The ‘great reset’ demands new values and great willpower
There has been much talk of the ‘Great Reset’ and it’s a theme that will surely flow into next year. Increasingly there are examples of people calling for a substantial shift in the way we view and relate to our world. Just one example, with many of the retail giants in the UK collapsing, is the call this weekend by Mary Portas retail guru, for a complete rethink of the UK high street.
There is no doubt that resets are needed (and in part happening) on both personal and collective levels as we get to grips with the often harmful realities of the world we have created, and the impacts of our largely selfish and self-interested growth agenda linked to over consumption and inflated financial growth.

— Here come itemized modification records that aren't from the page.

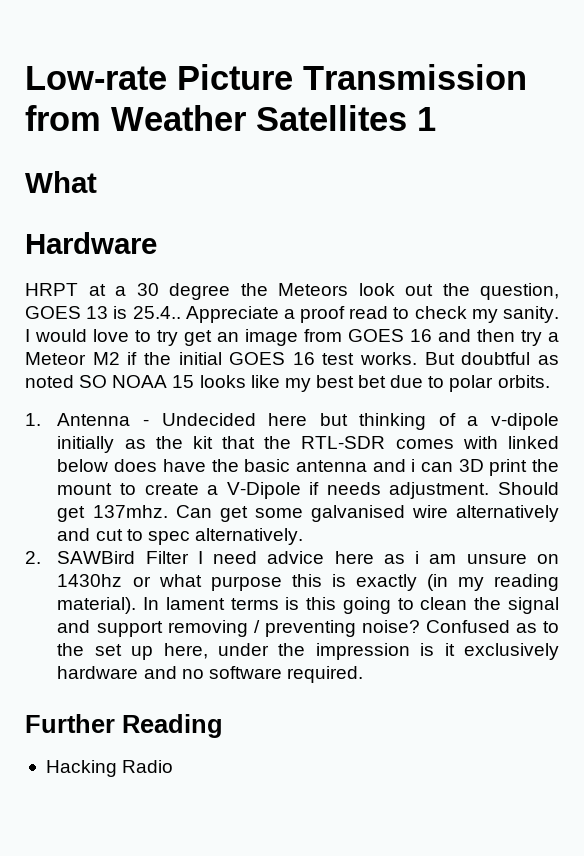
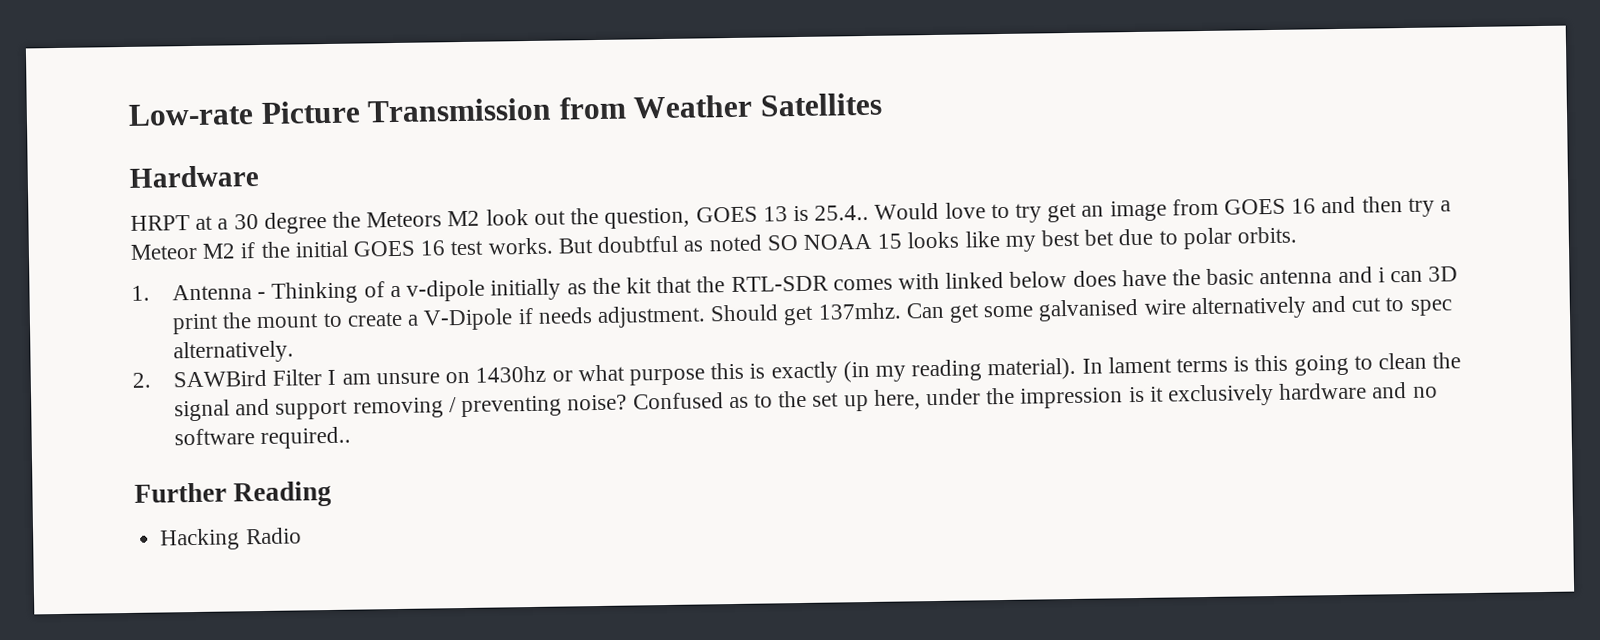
[417,107,436,131] [25,171,97,193] 1 // What -> (882, 104) none
(348, 289) none -> [447,210,481,227] M2
[185,306,559,323] [25,329,87,342] Appreciate a proof read to check my sanity. I would -> [874,202,940,220] Would
[161,413,427,430] Undecided here but thinking -> [271,281,359,304] Thinking
[213,551,420,564] need advice here as i -> (337, 377) none
[286,666,363,683] required. -> [260,426,352,450] required..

For many organisations the rethink needs to be pretty dramatic. The skirting around ‘purpose’ and CSR that has taken place over the past couple of decades needs to find real traction at a much deeper level – a values level. Not just because cost reductions can be achieved or marketing boxes ticked, but because every organisation is signing itself up as a fully paid up citizen of the global community – a community that includes the well-being of the Planet and all living things as well as human interest.
Much of the current business research points increasingly to the expectation that CEOs and their boards and management teams will properly get to grips with this call for change. The same research sadly also shows us that whilst there is an intellectual awareness of the need for change, the shift of will needed to really overhaul the organisation in terms of attitude (and within that ethics and values) and mind-set seems to be lacking.
That same research often cites the shareholder as the core barrier, and the fact that most performance metrics – especially at CEO level – are geared toward continued growth and expansion of profits for the benefit solely of shareholders. This has to change. It is time to rethink the financing and investment rules for organisations so that shareholder return is itself placed in the context, not of a stock market where everyone is trading for quick wins and a fast buck, but in the context of the long term, providing holistic value and sustainability for the next seven generations to come.
Let’s not waste the opportunity that this time in human history is offering us – this is our watch after all. Let’s rethink the economic equation as one which is based on a more holistic and circular approach with everything being done to support every part of the system. For example, alongside campaigns to support the homeless (sadly much needed now of course) let’s also focus our efforts genuinely on solving the problem of homelessness and poverty and a planet that’s currently unable to sustain our ways of living.
We have the capability to solve every problem we are facing – but do we have the right values and the will? Do we have what it takes to fill the shoes of true leadership?